Compare this to Internet bandwidth, which is very price elastic, and a drop in price results in a massive increase in usage by customers. Most South Africans found a whole lot of new uses for their bandwidth that they hadn’t considered previously when uncapped internet packages entered the market.
So from an operator’s point of view, dropping the price of an SMS will not be balanced out by an increase in volumes or increase in market share, as it is when bandwidth prices are dropped.
According to a Management Science Report, "An Empirical Analysis of Mobile Voice Service and SMS: A Structural Model", the elasticity of voice calls is -0.08, which means that if the price of voice calls increases by 10%, the volume of voice calls would go down by 0.8%.
SMS has an elasticity of -0.03, so if the price of SMS goes up by 10%, the volume of messages would only go down by 0.3%. The relatively low elasticity of both voice and SMS, indicates that consumers regard both services as indispensible, giving operators no reason to drop rates.
Voice and SMS
Things get even more interesting when consumers start looking at the relationship between voice and SMS. If the price of SMS, for instance, drops, people will make fewer voice calls in favour of the now cheaper SMS, and vice versa.
While this effect of cross price elasticity is small, it further reduces the incentive for network operators to lower SMS prices as it would simply eat into their voice volumes.
Different rates
So why then is there a difference between the price charged for SMSes by the operators? The smaller operators charge far less to send an SMS during peak times:
* Vodacom – 80c.
* MTN – 75c.
* Virgin Mobile – 60c.
* Cell C – 50c.
* 8ta – 50c.
Note that for some operators, off-peak rates are much lower. Mobile packages sometimes include a number of free SMS messages in the subscription cost, SMS bundles can be purchased at discount prices, and specialised packages offer SMSes as low as 20c per message.
The smaller networks are hoping to increase usage and increase market share with their lower pricing. The larger operators are not following suit, as with current consumer behavior their market share and SMS usage is unlikely to change much. This results in higher profitability, which is spent on areas which they know consumers desire (such as increasing handset subsidies).
Should consumer behaviour change, network strategies will follow suit. Consumers can already spend significantly less on SMS messaging, regardless of which network they are on, by simply selecting a different package (with lower SMS pricing or more free messages included) or buying SMS bundles.

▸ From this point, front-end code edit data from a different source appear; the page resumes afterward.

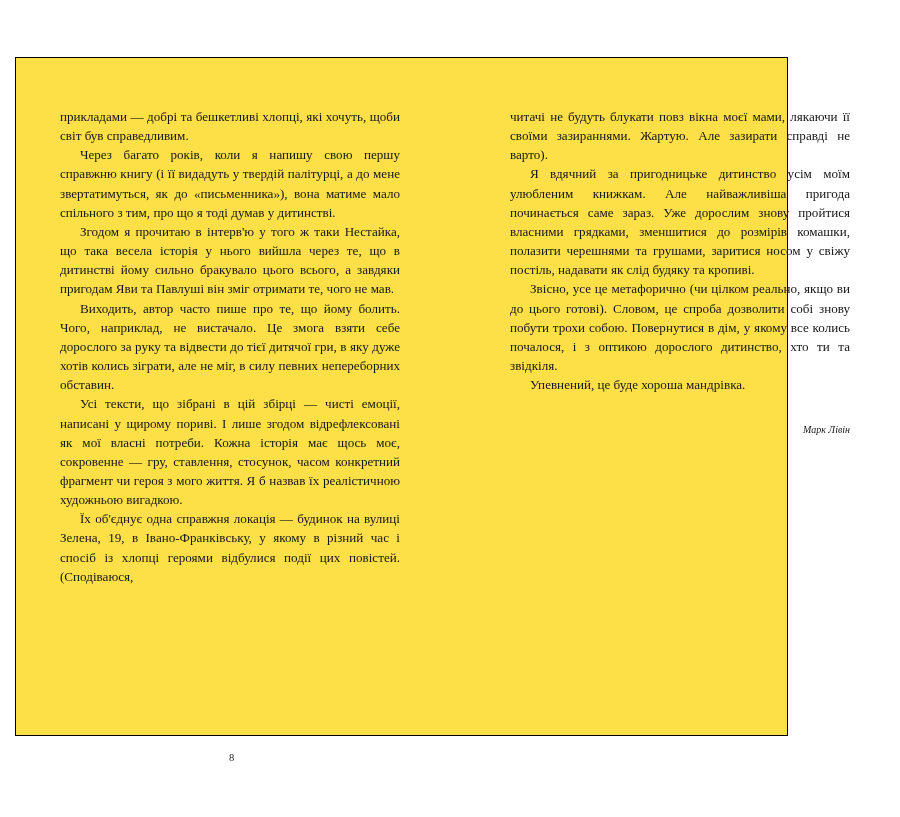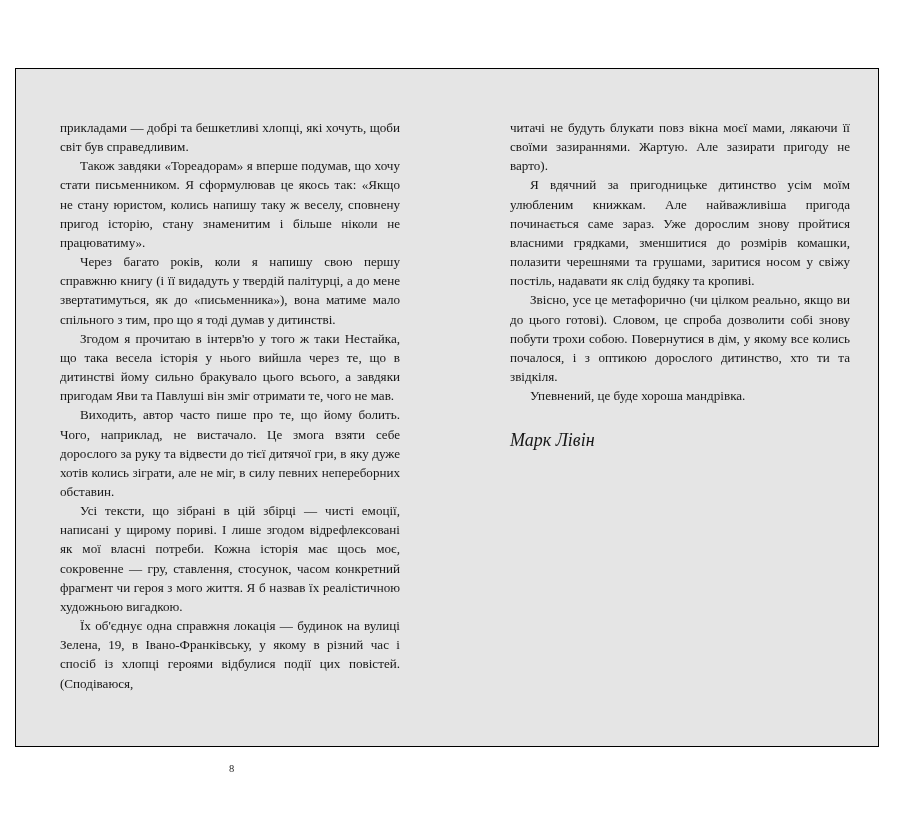--- a/index.html
+++ b/index.html
@@ -12,26 +12,26 @@
     height: 817px;
     position: relative;
     font-family: "Liberation Serif", "DejaVu Serif", serif;
     overflow: hidden;
   }
 
   
   #book-spread {
     position: absolute;
     left: 15px;
-    top: 68px;
-    width: 864px;
+    top: 57px;
+    width: 773px;
     height: 679px;
     border: 1.6px solid #000000;
     box-sizing: border-box;
-    background: #e5e5e5;
+    background: #fde047;
   }
 
   
   #page-left {
     position: absolute;
     left: 44px;
     top: 49px;
     width: 340px;
     height: 610px;
   }
@@ -58,22 +58,23 @@
   .para {
     margin: 0;
     text-indent: 20px;
   }
   .para.no-indent {
     text-indent: 0;
   }
 
   .signature {
     margin: 0;
+    text-align: right;
     font-style: italic;
-    font-size: 18px;
+    font-size: 10px;
     line-height: 19.15px;
     color: #161616;
   }
   .sig-spacer {
     height: 26px;
   }
 
   #page-number {
     position: absolute;
     left: 213px;
@@ -85,32 +86,31 @@
   }
 </style>
 </head>
 <body>
 
 <div id="book-spread">
 
   <div id="page-left">
     <div class="text-column">
       <p class="para no-indent">прикладами — добрі та бешкетливі хлопці, які хочуть, щоби світ був справедливим.</p>
-      <p class="para">Також завдяки «Тореадорам» я вперше подумав, що хочу стати письменником. Я сформулював це якось так: «Якщо не стану юристом, колись напишу таку ж веселу, сповнену пригод історію, стану знаменитим і більше ніколи не працюватиму».</p>
       <p class="para">Через багато років, коли я напишу свою першу справжню книгу (і її видадуть у твердій палітурці, а до мене звертатимуться, як до «письменника»), вона матиме мало спільного з тим, про що я тоді думав у дитинстві.</p>
       <p class="para">Згодом я прочитаю в інтерв'ю у того ж таки Нестайка, що така весела історія у нього вийшла через те, що в дитинстві йому сильно бракувало цього всього, а завдяки пригодам Яви та Павлуші він зміг отримати те, чого не мав.</p>
       <p class="para">Виходить, автор часто пише про те, що йому болить. Чого, наприклад, не вистачало. Це змога взяти себе дорослого за руку та відвести до тієї дитячої гри, в яку дуже хотів колись зіграти, але не міг, в силу певних непереборних обставин.</p>
       <p class="para">Усі тексти, що зібрані в цій збірці — чисті емоції, написані у щирому пориві. І лише згодом відрефлексовані як мої власні потреби. Кожна історія має щось моє, сокровенне — гру, ставлення, стосунок, часом конкретний фрагмент чи героя з мого життя. Я б назвав їх реалістичною художньою вигадкою.</p>
       <p class="para">Їх об'єднує одна справжня локація — будинок на вулиці Зелена, 19, в Івано-Франківську, у якому в різний час і спосіб із хлопці героями відбулися події цих повістей. (Сподіваюся,</p>
     </div>
   </div>
 
   <div id="page-right">
     <div class="text-column">
-      <p class="para no-indent">читачі не будуть блукати повз вікна моєї мами, лякаючи її своїми зазираннями. Жартую. Але зазирати пригоду не варто).</p>
+      <p class="para no-indent">читачі не будуть блукати повз вікна моєї мами, лякаючи її своїми зазираннями. Жартую. Але зазирати справді не варто).</p>
       <p class="para">Я вдячний за пригодницьке дитинство усім моїм улюбленим книжкам. Але найважливіша пригода починається саме зараз. Уже дорослим знову пройтися власними грядками, зменшитися до розмірів комашки, полазити черешнями та грушами, заритися носом у свіжу постіль, надавати як слід будяку та кропиві.</p>
       <p class="para">Звісно, усе це метафорично (чи цілком реально, якщо ви до цього готові). Словом, це спроба дозволити собі знову побути трохи собою. Повернутися в дім, у якому все колись почалося, і з оптикою дорослого дитинство, хто ти та звідкіля.</p>
       <p class="para">Упевнений, це буде хороша мандрівка.</p>
       <div class="sig-spacer"></div>
       <p class="signature">Марк Лівін</p>
     </div>
   </div>
 
   <div id="page-number">8</div>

Virgin Mobile, for instance, offers 1,000 free SMSes with some packages.
But while Virgin Mobile subscribers benefit from cheaper SMS rates, the receivers of the SMSes are not always that happy. Already, people are complaining that their Virgin Mobile contacts are sending them too many SMS messages. It seems that for many, SMS is a great communications tool, provided they don’t receive too many messages.
Limiting SMS overload
Some operators have identified an opportunity to limit communications overload for their customers, and instead of lowering SMS prices, they reward subscribers for receiving SMS messages. This is only possible in countries where local interworking SMS fees are charged, such as in Italy. The operators pass on the interconnect fee they earn for delivering the message, to the subscriber.
Around the world, SMS prices have remained much the same for the last 10 years. Indeed, some operators, notably in the USA, have actually increased SMS prices. This is unheard of in the ICT industry, where costs have been plummeting for the last decade. So the humble SMS, which started commercial life by accident, bucks the trend once again.